Hi folks,
I’m using Ghost as photography blog for myself since years. When I’ve tried to put some EXIF information next to the images, I noticed, that the EXIF data was removed during resize. Is this behavior by intention? Keeping the EXIF data is a one-liner, I can create a pull request for it if I get a consensus about that topic. Are there any objections or concerns?
EXIF data is automatically removed as part of the image optimisation process. Optimisation can be disabled in the config.[environment].json file (if you self-host), but as far as I’m aware, it’s either all three compression steps or nothing (so, the removal is intentional).
I see. I didn’t know about that. But still: This would only keep the EXIF data only on the original, uncompressed image. Since there’s no possibility to read the EXIF data on server side, I have to read it on client side, which means I have to load the full-sized, uncompressed original image. It would be much faster to read the EXIF data from a thumbnail image, because it’s file size is way smaller.
But as it’s documented in the way that the meta data gets removed, this may be a breaking change. Anyway, if you also want to address photographers with Ghost, this would be a fantastic improvement.
The EXIF data removal is intentional, both for privacy considerations (many people are not aware that their location and other details may be present in photos they upload) and for optimisation. On the optimisation side, it’s not infrequent that images contain thumbnails in the EXIF data or large ICC profiles that are not useful for web display - it wouldn’t be very good for optimisation if we resized to a thumbnail but ended up keeping an even larger unoptimised thumbnail in the EXIF data
It may be that we can be more selective in the EXIF data that is kept, things like copyright info etc would be generically useful.
Makes sense. I believe being more selective on which EXIF data will be kept will lead to requests like “please also keep property XY of the EXIF data”. I’m not sure who decides which data will be kept.
Alternatively would it be an option to make the image optimization more configurable? Currently you can only turn it on and off.
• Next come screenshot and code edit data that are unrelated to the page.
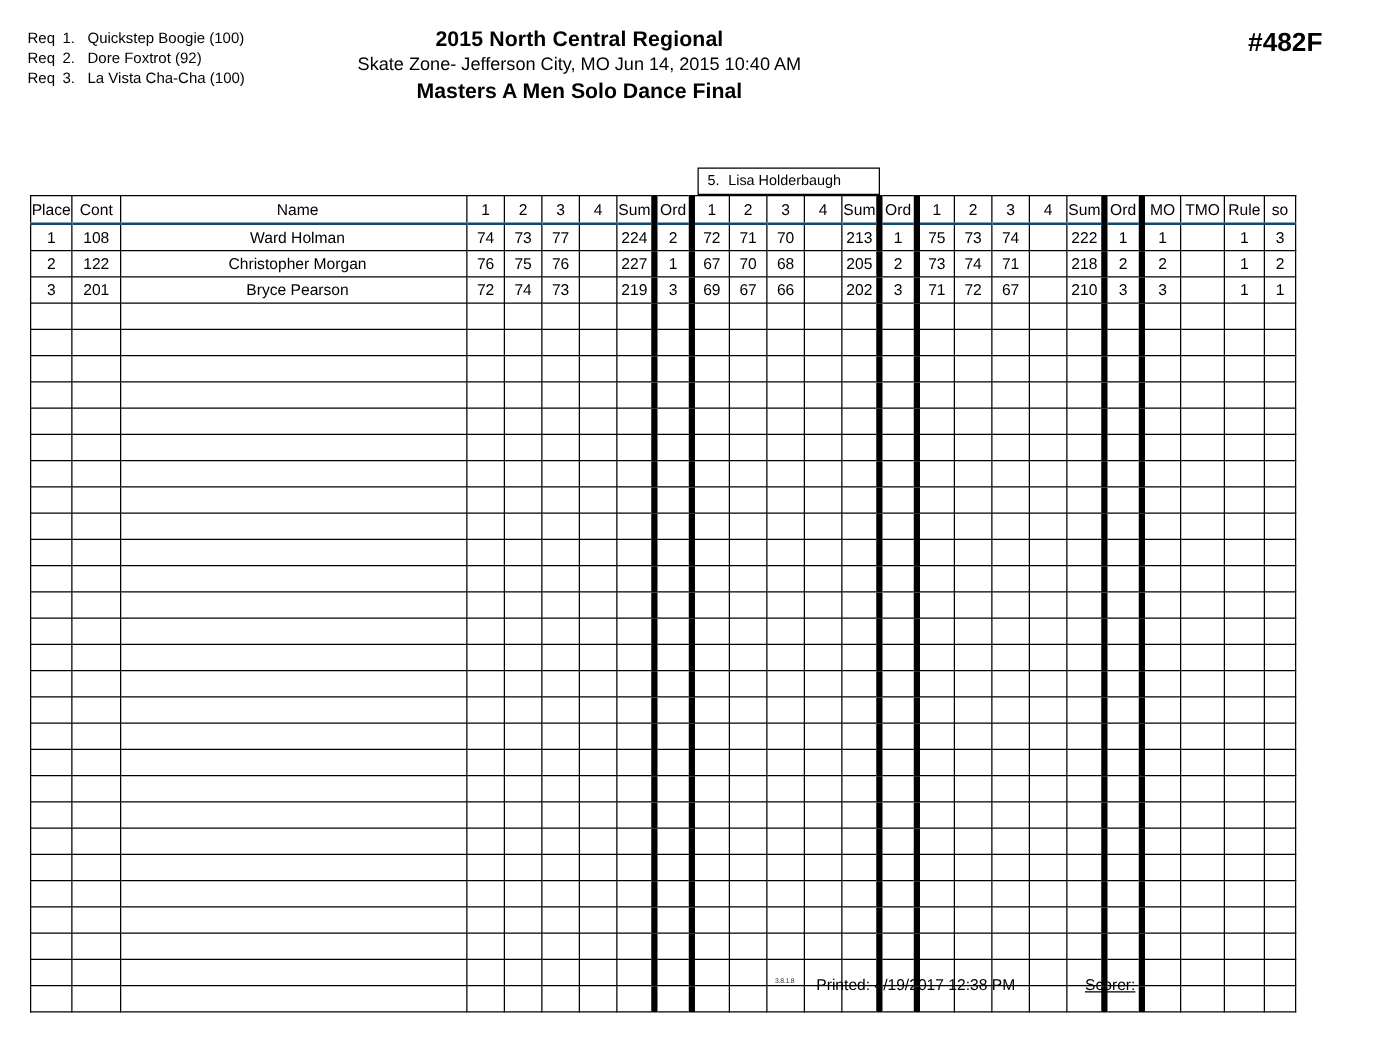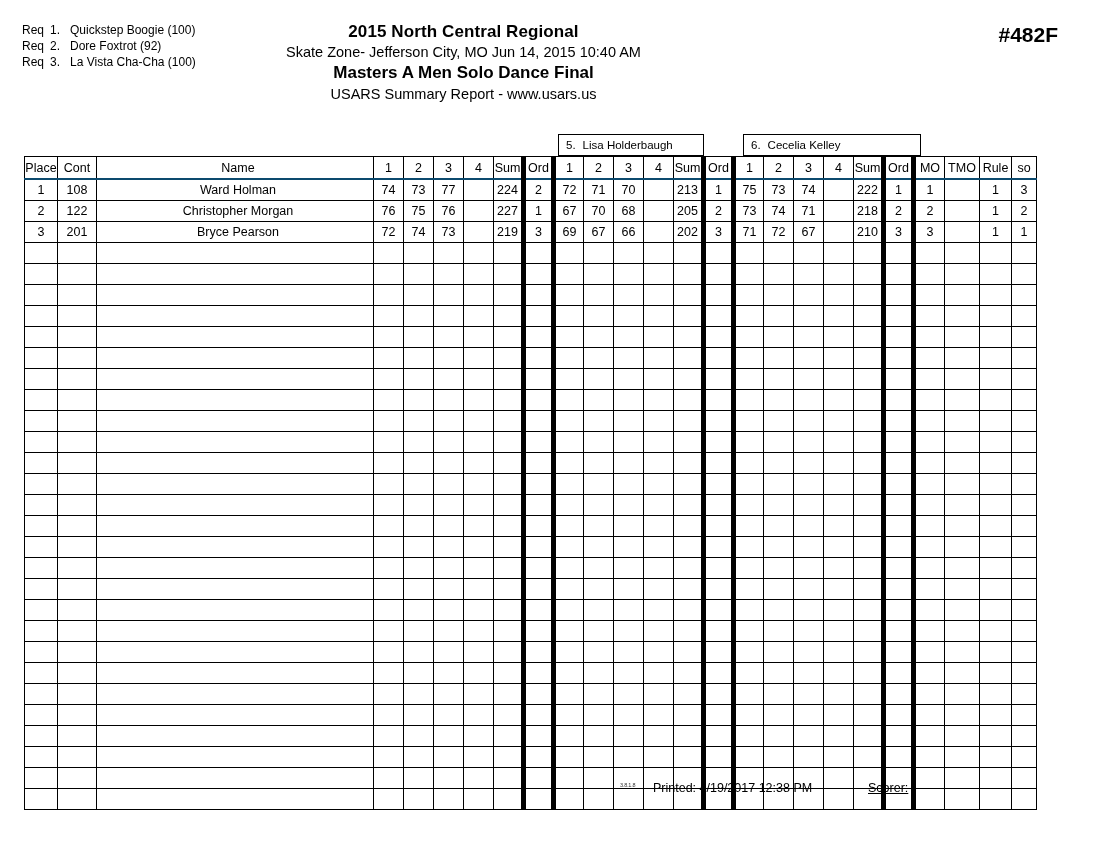--- a/index.html
+++ b/index.html
@@ -191,7 +191,6 @@
   <div id="title-main">2015 North Central Regional</div>
   <div id="title-venue">Skate Zone- Jefferson City, MO  Jun 14, 2015  10:40 AM</div>
   <div id="title-event">Masters A Men Solo Dance Final</div>
-  <div id="title-report">USARS Summary Report - www.usars.us</div>
 </div>
 
 <div id="event-code">#482F</div>

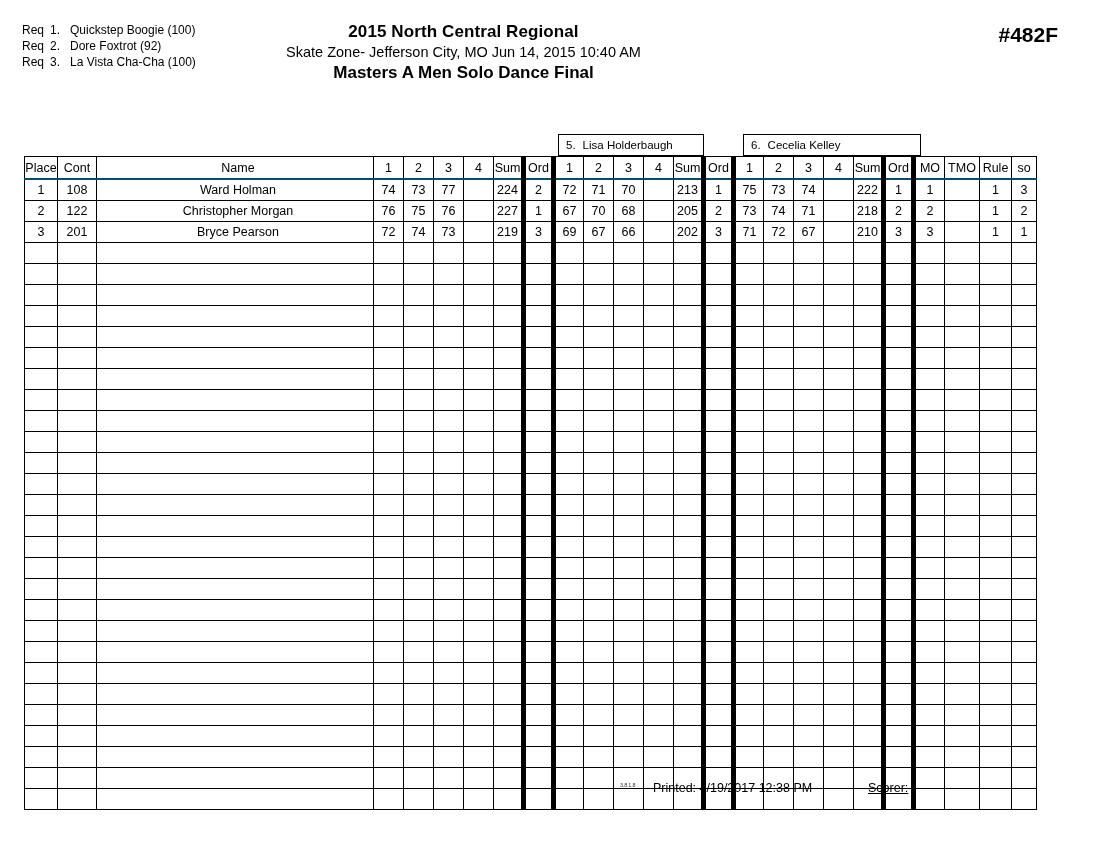--- a/index.html
+++ b/index.html
@@ -198,9 +198,6 @@
 <div id="judge-banner">
   <div class="judge-box" style="left:534px; width:146px;">
     <span class="j-num">5.</span><span class="j-name">Lisa Holderbaugh</span>
-  </div>
-  <div class="judge-box" style="left:719px; width:178px;">
-    <span class="j-num">6.</span><span class="j-name">Cecelia Kelley</span>
   </div>
 </div>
Additionally we could add configuration options like:
imageOptimization.format (string, defaults to “jpg”)
imageOptimization.jpgQuality (number, defaults to 80)
imageOptimization.keepMetadata (boolean, defaults to false)
imageOptimization.maxWidth (number, defaults to 2000, may be overwritten by image sizes defined in the package.json)
Anybody who wants to keep the EXIF data could set imageOptimization.keepMetadata to true. As it’s turned off by default, there shouldn’t be any concerns in terms of privacy.
I’m all for this, as I’m building a photo gallery page on my Ghost blog with PhotoSwipe and exif-js.
I’d rather stick to the Koenig image gallery component than hand-coding my HTML with titles and captions, but I realize the EXIF gets stripped away. I’d love it if we have a few more knobs for image optimization (instead of just resize, what @henningrck suggested above).
Would the core team entertain this if I can send a PR?
For photography related blogs or people interested in image production, exif removing is not a good idea.
It should be configurable, yes.
It would be a good idea to provide options to remove just part of the exif data, like position or personal info.
Being able to configure it in the admin general settings interace (and quality and maxwidth) would be useful.
Are those options you talk about already implemented?
Where should we configure that?
I am using docker and docker-compose to install ghost, so I don’t have access to config files.
I suppose it can be configure in the docker-compose.yml through environment variables.
should I stablish an imageOptimization__keepMetadata: 1 variable in it?
As a photography site we prefer our images not to be touched by the system.
Is responsability of the user to optimize images to be viewed in the web.
If you compress an image, the focus of the image is lossed and needs to be refocused.
It may affect to other aspects of the image.
We prefer to have strict option limits in size (total MP or large border size in pixel) and maximum opupied space.
Is there an option to disable image optimization at all?
Of course thumnails and small versions of the images might be prepared compressing them, but the full blown image showed in a lightbox should be untouched and with full exif info.
For us the problem is the system deleting exifs or making weird optimizations.
When some body uploads a huge image it resizes and compresses the image too much.
Sometimes it comprrss them to 100KB
The image suffers a lot. It ends with noise and no focus at all.
It would be better to reject too big images and give a message to the user.
Exifs are umportant in images too.
It would be great that lightbox cpuld show exif data, and be able to select if you want to delete them.
@StuartMorrisAU I discovered that featured images are not spared even when imageOptimization is disabled. Exif data is stripped from all featured images regardless of the setting of imageOptimization.
I have a friend that I helped get a wedding photography portfolio fast up — so Ghost is great for that. However, I’d love to know if someone has any idea on how to keep the EXIF data of the images.